### Task to complete:
For the data below, restate word for word only the lines from the line containing "Totals | IP: 72 -> 60" through the line containing "row гарнир: 5,5", both ends included.

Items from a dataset
>>>>>
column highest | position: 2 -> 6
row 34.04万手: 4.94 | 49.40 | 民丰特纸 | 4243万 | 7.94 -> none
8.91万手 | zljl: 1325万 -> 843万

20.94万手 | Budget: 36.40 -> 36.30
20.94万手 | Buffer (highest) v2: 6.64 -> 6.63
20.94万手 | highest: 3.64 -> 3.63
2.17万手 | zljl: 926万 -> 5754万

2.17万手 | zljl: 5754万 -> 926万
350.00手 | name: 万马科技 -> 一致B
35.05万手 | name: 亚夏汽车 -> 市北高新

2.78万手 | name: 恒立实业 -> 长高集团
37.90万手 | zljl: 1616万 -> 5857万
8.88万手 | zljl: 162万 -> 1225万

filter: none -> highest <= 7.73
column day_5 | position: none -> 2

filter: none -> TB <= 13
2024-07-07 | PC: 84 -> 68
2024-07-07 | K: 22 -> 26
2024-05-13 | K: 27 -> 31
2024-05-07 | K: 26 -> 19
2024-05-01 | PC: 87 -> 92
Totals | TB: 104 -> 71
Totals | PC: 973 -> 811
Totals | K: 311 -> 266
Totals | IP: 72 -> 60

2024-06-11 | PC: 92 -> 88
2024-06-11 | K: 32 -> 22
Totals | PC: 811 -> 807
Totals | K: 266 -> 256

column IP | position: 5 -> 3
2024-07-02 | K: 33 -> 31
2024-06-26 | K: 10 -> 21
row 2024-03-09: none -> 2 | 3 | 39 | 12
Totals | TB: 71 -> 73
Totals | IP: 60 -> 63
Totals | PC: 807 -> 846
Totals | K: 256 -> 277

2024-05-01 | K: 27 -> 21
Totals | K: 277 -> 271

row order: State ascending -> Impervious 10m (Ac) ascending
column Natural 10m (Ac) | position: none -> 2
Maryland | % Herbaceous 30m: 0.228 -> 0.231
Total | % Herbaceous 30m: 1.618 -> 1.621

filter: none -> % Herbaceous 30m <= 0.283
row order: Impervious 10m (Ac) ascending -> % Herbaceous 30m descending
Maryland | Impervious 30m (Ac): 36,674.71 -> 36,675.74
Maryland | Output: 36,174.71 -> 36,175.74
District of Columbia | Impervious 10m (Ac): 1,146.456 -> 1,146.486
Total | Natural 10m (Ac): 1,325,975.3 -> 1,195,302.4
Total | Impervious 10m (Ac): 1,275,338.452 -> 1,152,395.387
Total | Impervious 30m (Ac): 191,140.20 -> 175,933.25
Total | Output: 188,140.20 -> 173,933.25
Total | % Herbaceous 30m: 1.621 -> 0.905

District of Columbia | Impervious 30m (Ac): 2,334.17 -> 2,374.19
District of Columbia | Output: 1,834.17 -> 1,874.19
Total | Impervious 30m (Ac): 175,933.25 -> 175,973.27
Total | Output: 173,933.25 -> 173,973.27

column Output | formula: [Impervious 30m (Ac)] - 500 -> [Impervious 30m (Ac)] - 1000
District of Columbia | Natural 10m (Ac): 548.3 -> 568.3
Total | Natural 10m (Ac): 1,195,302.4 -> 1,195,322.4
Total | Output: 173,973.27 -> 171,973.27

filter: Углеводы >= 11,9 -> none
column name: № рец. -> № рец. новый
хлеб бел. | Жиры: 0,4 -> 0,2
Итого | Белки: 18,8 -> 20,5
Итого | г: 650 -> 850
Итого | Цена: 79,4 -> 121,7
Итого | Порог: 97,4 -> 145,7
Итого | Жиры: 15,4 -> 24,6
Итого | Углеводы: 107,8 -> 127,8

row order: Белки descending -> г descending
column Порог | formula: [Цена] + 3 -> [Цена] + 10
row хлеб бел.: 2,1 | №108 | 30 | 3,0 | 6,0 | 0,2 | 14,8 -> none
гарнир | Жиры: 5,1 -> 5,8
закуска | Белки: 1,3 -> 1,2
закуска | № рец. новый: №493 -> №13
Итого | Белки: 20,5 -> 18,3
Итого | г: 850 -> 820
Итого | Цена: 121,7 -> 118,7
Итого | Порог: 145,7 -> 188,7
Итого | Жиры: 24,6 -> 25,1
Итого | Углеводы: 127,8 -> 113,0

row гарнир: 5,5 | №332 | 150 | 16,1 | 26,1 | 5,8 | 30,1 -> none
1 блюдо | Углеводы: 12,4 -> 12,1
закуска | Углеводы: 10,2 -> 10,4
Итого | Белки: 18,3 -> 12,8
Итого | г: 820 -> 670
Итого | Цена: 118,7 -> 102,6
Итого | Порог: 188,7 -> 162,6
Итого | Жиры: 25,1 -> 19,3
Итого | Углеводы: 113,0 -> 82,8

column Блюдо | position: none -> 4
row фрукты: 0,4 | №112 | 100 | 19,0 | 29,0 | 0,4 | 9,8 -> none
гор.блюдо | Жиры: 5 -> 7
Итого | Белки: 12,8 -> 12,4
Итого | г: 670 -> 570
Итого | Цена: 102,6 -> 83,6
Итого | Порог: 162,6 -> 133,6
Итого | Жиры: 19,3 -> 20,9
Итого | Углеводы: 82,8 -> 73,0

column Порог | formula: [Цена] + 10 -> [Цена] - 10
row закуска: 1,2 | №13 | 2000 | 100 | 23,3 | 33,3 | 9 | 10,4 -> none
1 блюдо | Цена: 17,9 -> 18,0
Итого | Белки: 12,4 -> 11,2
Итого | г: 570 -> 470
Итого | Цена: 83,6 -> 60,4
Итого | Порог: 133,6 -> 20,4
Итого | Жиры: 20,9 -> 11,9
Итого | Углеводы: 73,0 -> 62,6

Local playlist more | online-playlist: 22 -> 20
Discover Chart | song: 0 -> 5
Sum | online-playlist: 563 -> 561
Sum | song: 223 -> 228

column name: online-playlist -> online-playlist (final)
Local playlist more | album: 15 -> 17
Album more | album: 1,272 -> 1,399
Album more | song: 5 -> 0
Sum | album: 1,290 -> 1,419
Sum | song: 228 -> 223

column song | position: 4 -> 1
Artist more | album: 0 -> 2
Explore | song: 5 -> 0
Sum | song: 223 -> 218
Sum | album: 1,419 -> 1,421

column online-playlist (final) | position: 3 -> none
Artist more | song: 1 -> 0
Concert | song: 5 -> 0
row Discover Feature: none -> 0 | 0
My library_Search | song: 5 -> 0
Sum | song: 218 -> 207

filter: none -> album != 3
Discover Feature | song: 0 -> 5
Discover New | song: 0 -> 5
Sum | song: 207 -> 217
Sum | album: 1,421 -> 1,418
<<<<<
### Solution:
Totals | IP: 72 -> 60

2024-06-11 | PC: 92 -> 88
2024-06-11 | K: 32 -> 22
Totals | PC: 811 -> 807
Totals | K: 266 -> 256

column IP | position: 5 -> 3
2024-07-02 | K: 33 -> 31
2024-06-26 | K: 10 -> 21
row 2024-03-09: none -> 2 | 3 | 39 | 12
Totals | TB: 71 -> 73
Totals | IP: 60 -> 63
Totals | PC: 807 -> 846
Totals | K: 256 -> 277

2024-05-01 | K: 27 -> 21
Totals | K: 277 -> 271

row order: State ascending -> Impervious 10m (Ac) ascending
column Natural 10m (Ac) | position: none -> 2
Maryland | % Herbaceous 30m: 0.228 -> 0.231
Total | % Herbaceous 30m: 1.618 -> 1.621

filter: none -> % Herbaceous 30m <= 0.283
row order: Impervious 10m (Ac) ascending -> % Herbaceous 30m descending
Maryland | Impervious 30m (Ac): 36,674.71 -> 36,675.74
Maryland | Output: 36,174.71 -> 36,175.74
District of Columbia | Impervious 10m (Ac): 1,146.456 -> 1,146.486
Total | Natural 10m (Ac): 1,325,975.3 -> 1,195,302.4
Total | Impervious 10m (Ac): 1,275,338.452 -> 1,152,395.387
Total | Impervious 30m (Ac): 191,140.20 -> 175,933.25
Total | Output: 188,140.20 -> 173,933.25
Total | % Herbaceous 30m: 1.621 -> 0.905

District of Columbia | Impervious 30m (Ac): 2,334.17 -> 2,374.19
District of Columbia | Output: 1,834.17 -> 1,874.19
Total | Impervious 30m (Ac): 175,933.25 -> 175,973.27
Total | Output: 173,933.25 -> 173,973.27

column Output | formula: [Impervious 30m (Ac)] - 500 -> [Impervious 30m (Ac)] - 1000
District of Columbia | Natural 10m (Ac): 548.3 -> 568.3
Total | Natural 10m (Ac): 1,195,302.4 -> 1,195,322.4
Total | Output: 173,973.27 -> 171,973.27

filter: Углеводы >= 11,9 -> none
column name: № рец. -> № рец. новый
хлеб бел. | Жиры: 0,4 -> 0,2
Итого | Белки: 18,8 -> 20,5
Итого | г: 650 -> 850
Итого | Цена: 79,4 -> 121,7
Итого | Порог: 97,4 -> 145,7
Итого | Жиры: 15,4 -> 24,6
Итого | Углеводы: 107,8 -> 127,8

row order: Белки descending -> г descending
column Порог | formula: [Цена] + 3 -> [Цена] + 10
row хлеб бел.: 2,1 | №108 | 30 | 3,0 | 6,0 | 0,2 | 14,8 -> none
гарнир | Жиры: 5,1 -> 5,8
закуска | Белки: 1,3 -> 1,2
закуска | № рец. новый: №493 -> №13
Итого | Белки: 20,5 -> 18,3
Итого | г: 850 -> 820
Итого | Цена: 121,7 -> 118,7
Итого | Порог: 145,7 -> 188,7
Итого | Жиры: 24,6 -> 25,1
Итого | Углеводы: 127,8 -> 113,0

row гарнир: 5,5 | №332 | 150 | 16,1 | 26,1 | 5,8 | 30,1 -> none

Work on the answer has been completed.